La Chinese Government Scholarship, ente governativo che stabilisce le politiche per l’istruzione e finanzia la formazione, ha inviato una nuova direttiva agli atenei nazionali: bisogna rendere appetibile l’offerta formativa cinese anche per gli studenti statunitensi e in particolare per quelli provenienti dal Vecchio continente, utilizzando a favore della Repubblica popolare la formazione di base degli studenti giunti da queste aree.
Campus, laboratori e centri di ricerca attrezzatissimi non mancano: negli ultimi anni sono state investite cifre ingenti per garantire strutture all’avanguardia al Paese, dove un’associazione ha censito di recente i numerosi ex studenti milionari. Ora, per rafforzare la leadership cinese nel campo dell’innovazione tecnologica non è più sufficiente mandare i propri giovani a studiare all’estero a spese di Pechino, bisogna attrarre cervelli da altri Paesi.

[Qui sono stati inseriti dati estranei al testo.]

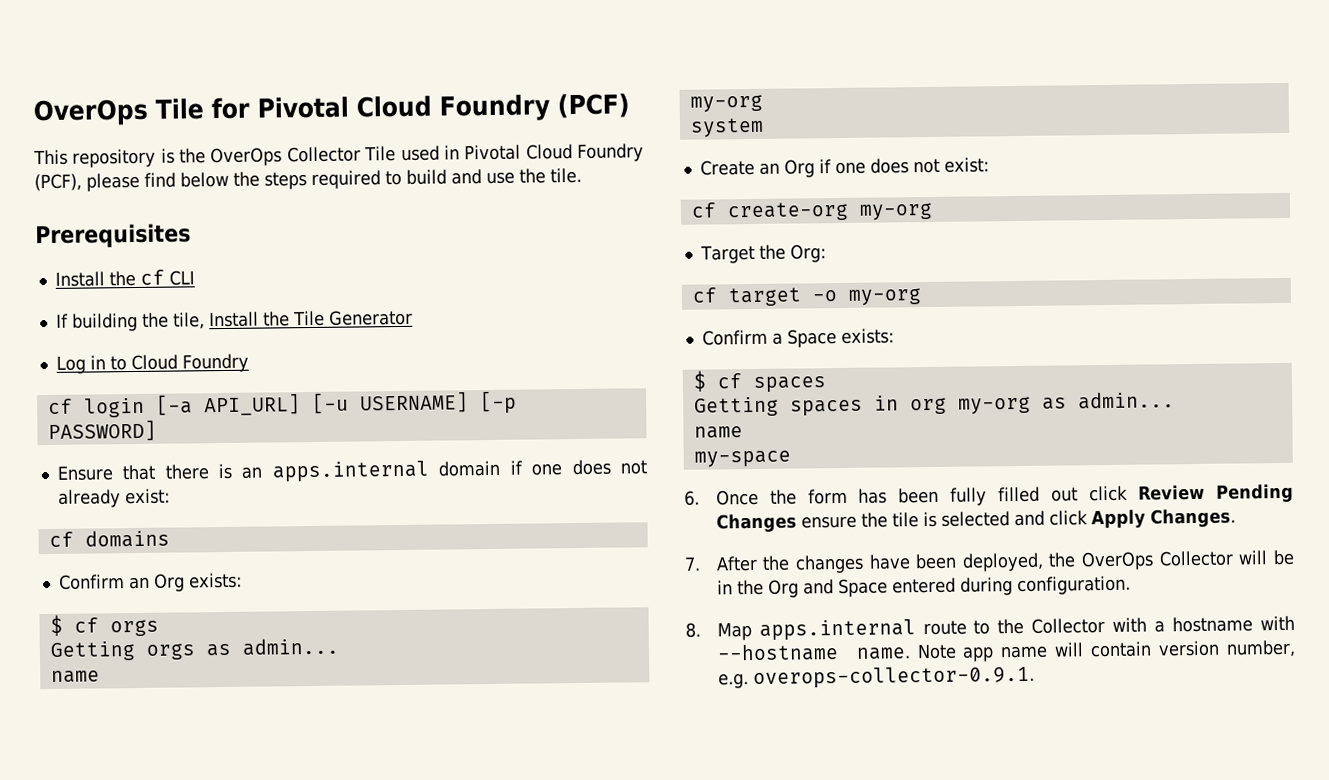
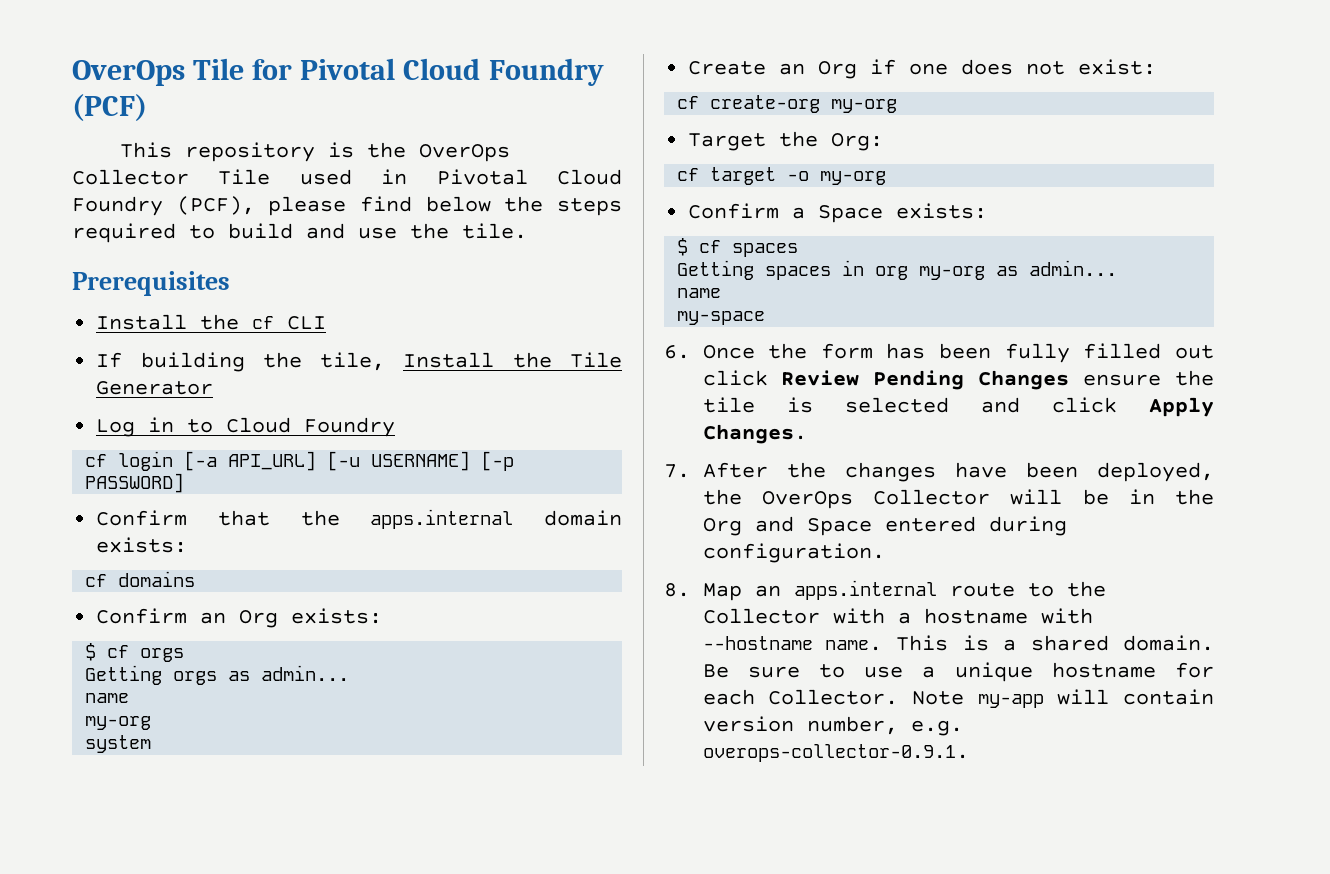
- Ensure that there is an apps.internal domain if one does not already exist:
+ Confirm that the apps.internal domain exists:
- 8. Map apps.internal route to the Collector with a hostname with --hostname name.
+ 8. Map an apps.internal route to the Collector with a hostname with --hostname name.
- Note app name will contain version number, e.g. overops-collector-0.9.1.
+ This is a shared domain. Be sure to use a unique hostname for each Collector. Note my-app will contain version number, e.g. overops-collector-0.9.1.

Per quanto riguarda l’Italia, a Torino sono tre gli atenei cinesi sbarcati in cerca di studenti e ricercatori. Al Politecnico della città sabauda, dove è ormai consolidata l’accoglienza di un migliaio di studenti l’anno, partiranno a breve le selezioni per borse di studio gratuite di due e tre anni destinate a studenti e dottori di ricerca. I vincitori partiranno a settembre alla volta degli atenei “tecnologici” di Tsinghua, Beihang e Harbin It. “Hanno bisogno di far crescere la propria formazione interna, anche attirando cervelli dal resto del mondo” spiega il rettore del Polito Francesco Profumo.
E a chi ritiene che favorire la partenza di cervelli italiani verso l’estero sia un errore, il rettore Profumo replica sottolineando come, nel mondo, l’atteggiamento nei confronti della Cina stia subendo una trasformazione: “I Paesi più lungimiranti cominciano a pensare che una nazione che affronta investimenti così massicci è un’immensa opportunità, non un gigante di cui aver paura”.